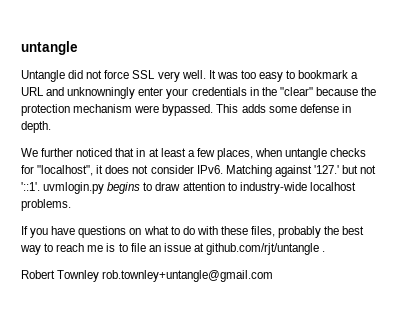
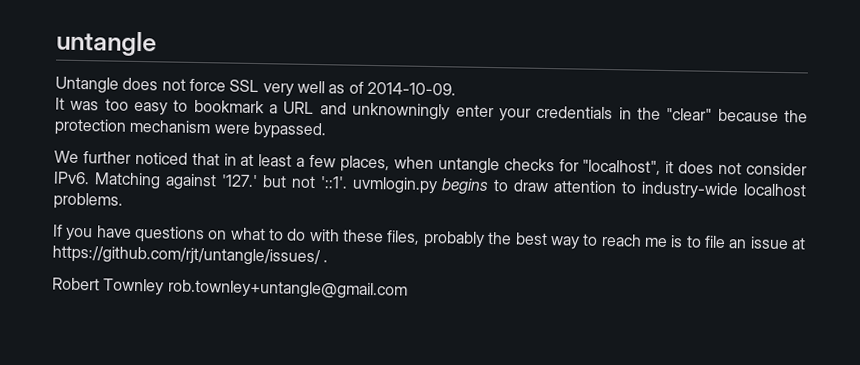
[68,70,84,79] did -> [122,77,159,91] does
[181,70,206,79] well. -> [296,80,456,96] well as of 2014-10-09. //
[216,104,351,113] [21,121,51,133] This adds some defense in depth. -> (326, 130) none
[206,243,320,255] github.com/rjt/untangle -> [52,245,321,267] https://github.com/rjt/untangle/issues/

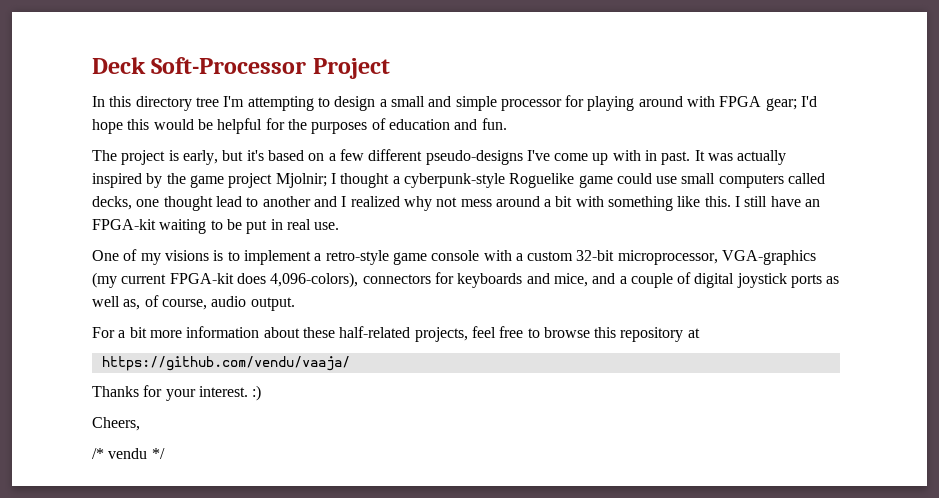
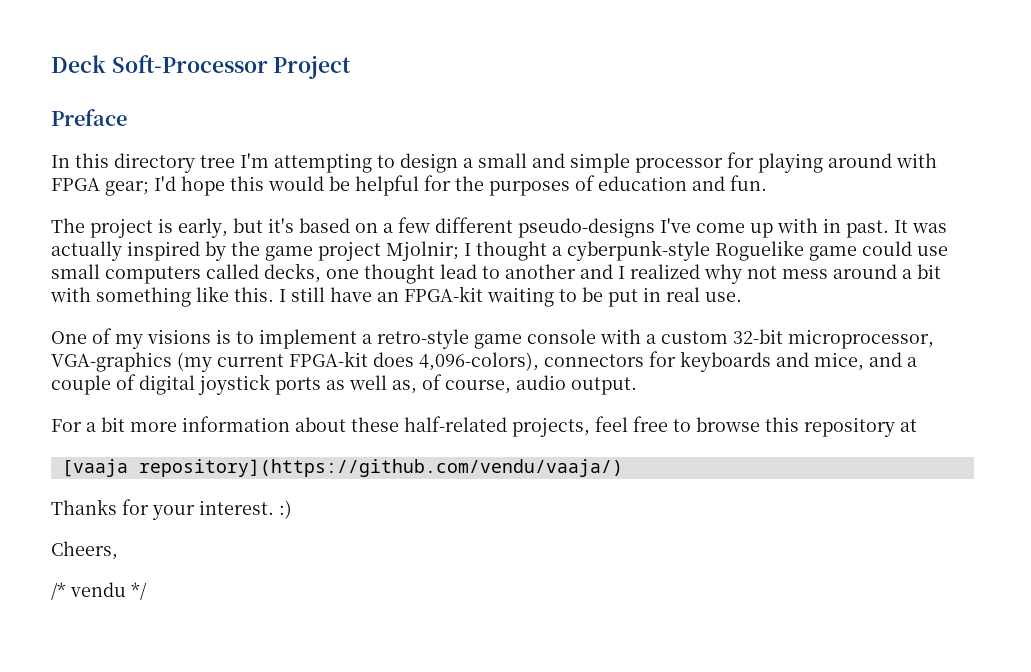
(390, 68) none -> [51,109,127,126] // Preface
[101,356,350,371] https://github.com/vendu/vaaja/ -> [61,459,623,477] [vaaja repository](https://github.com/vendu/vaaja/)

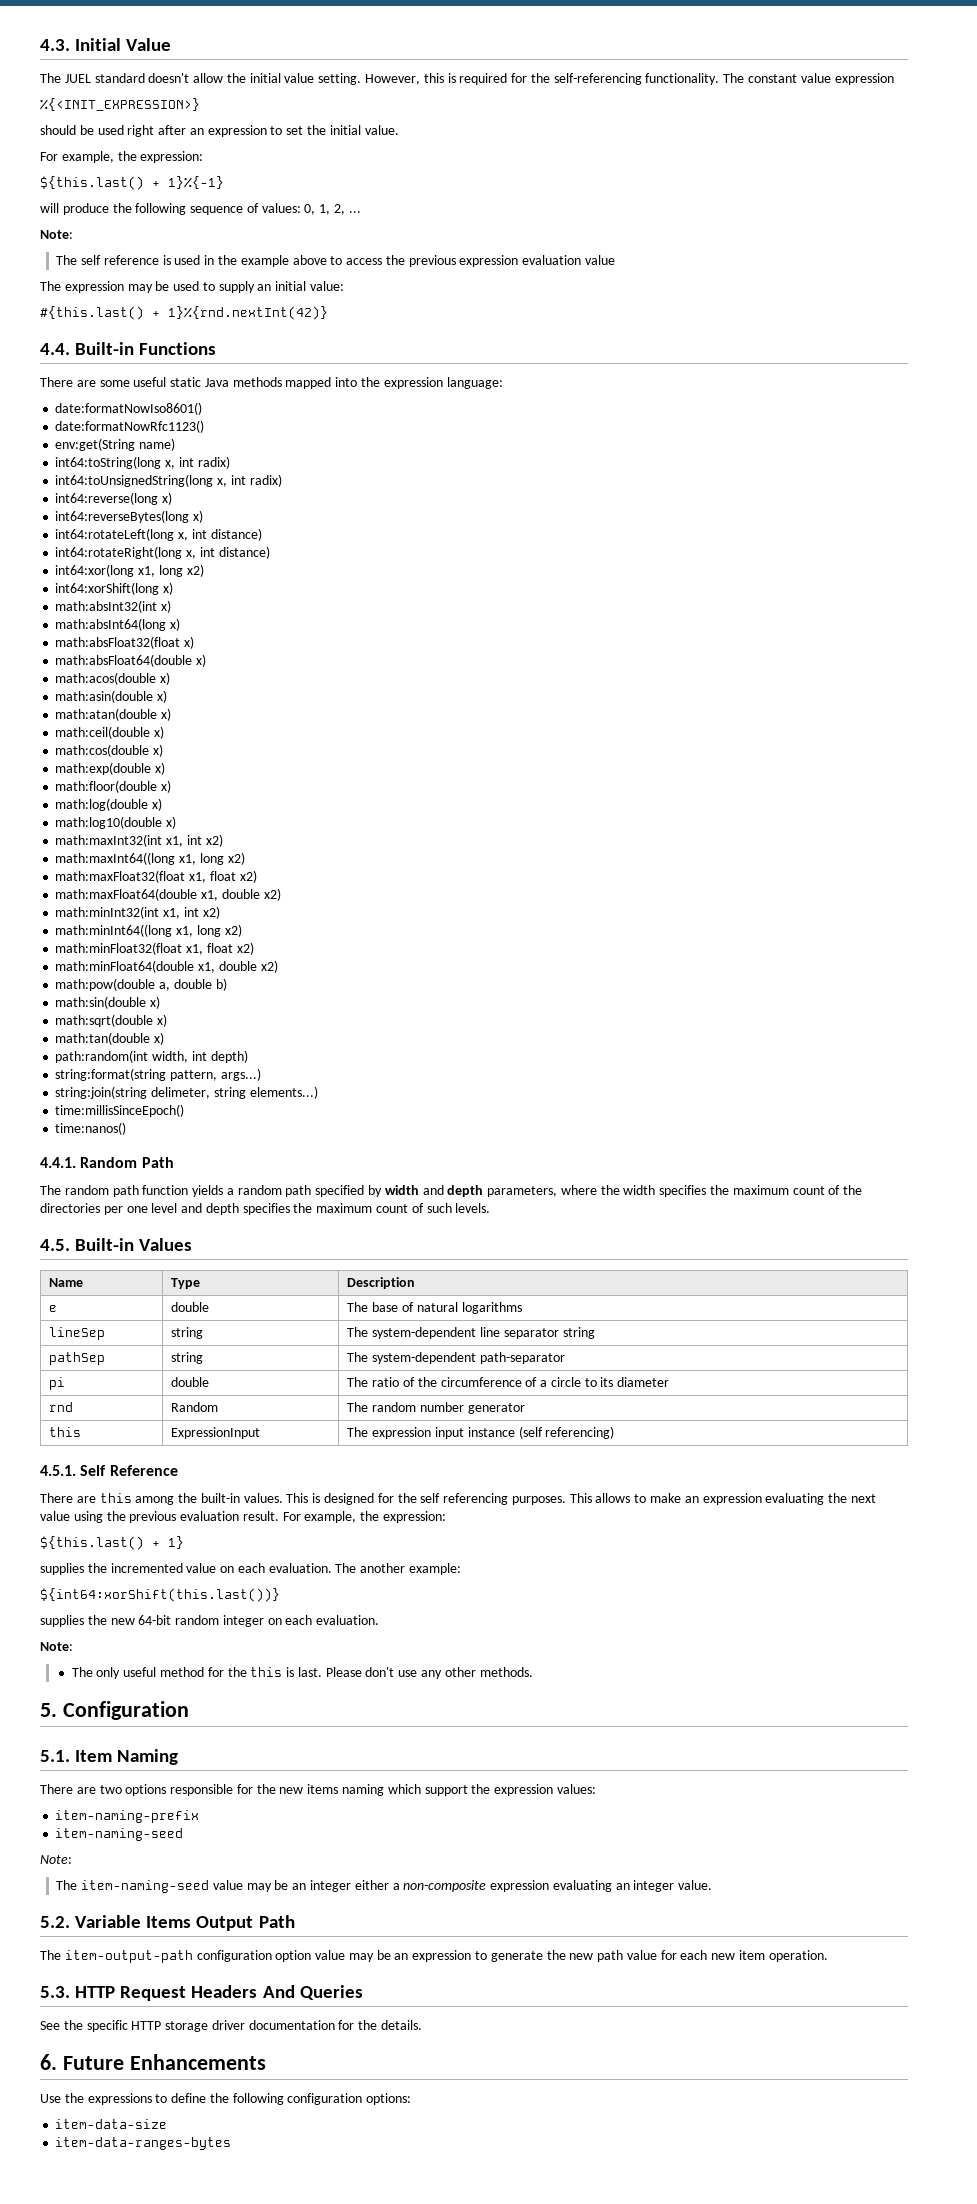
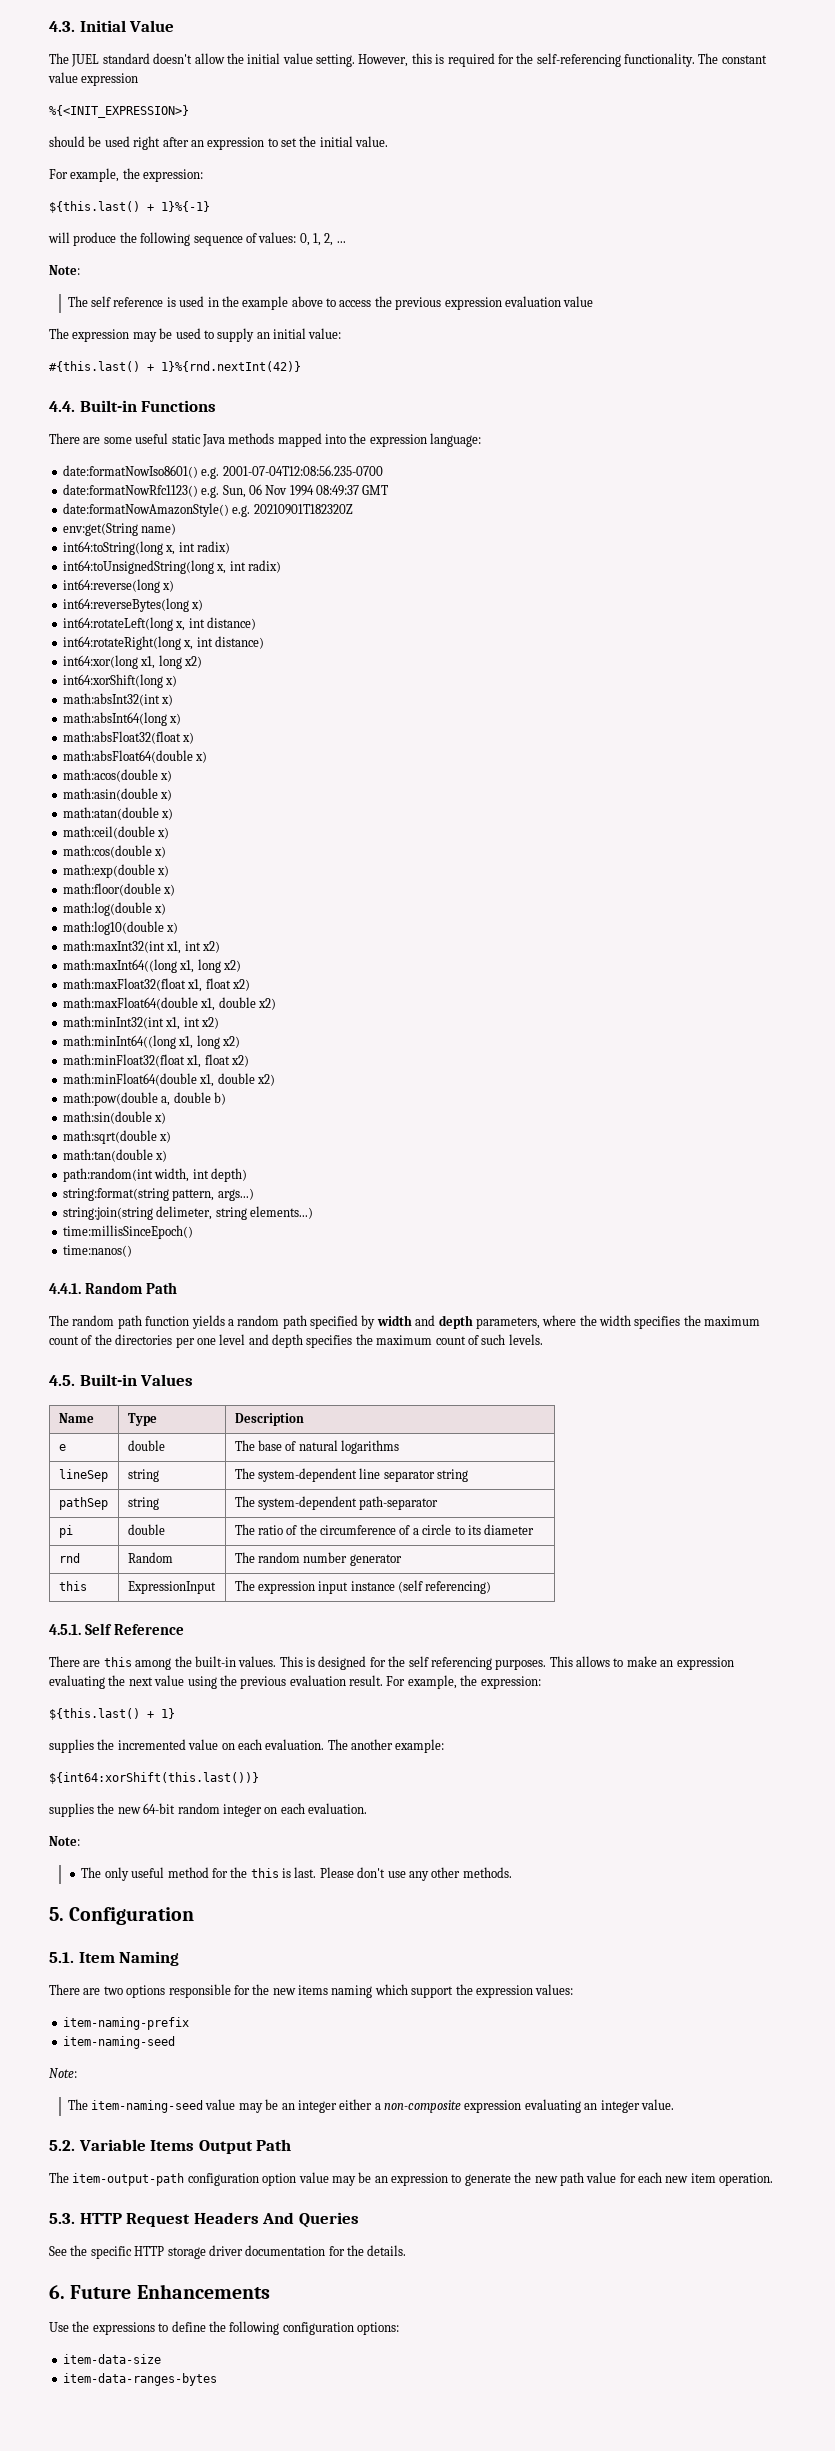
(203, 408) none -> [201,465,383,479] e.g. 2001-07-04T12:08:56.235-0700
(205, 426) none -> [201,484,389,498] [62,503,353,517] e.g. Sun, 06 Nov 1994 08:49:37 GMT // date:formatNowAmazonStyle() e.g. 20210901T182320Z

⁂

== Task prompt ==
The range to transcribe runs from the line holding "(390, 68) none -> [51,109,127,126] // Preface" through the final line of the data above; copy it exactly and exclude the pictures.

== Output for this exercise ==
(390, 68) none -> [51,109,127,126] // Preface
[101,356,350,371] https://github.com/vendu/vaaja/ -> [61,459,623,477] [vaaja repository](https://github.com/vendu/vaaja/)

(203, 408) none -> [201,465,383,479] e.g. 2001-07-04T12:08:56.235-0700
(205, 426) none -> [201,484,389,498] [62,503,353,517] e.g. Sun, 06 Nov 1994 08:49:37 GMT // date:formatNowAmazonStyle() e.g. 20210901T182320Z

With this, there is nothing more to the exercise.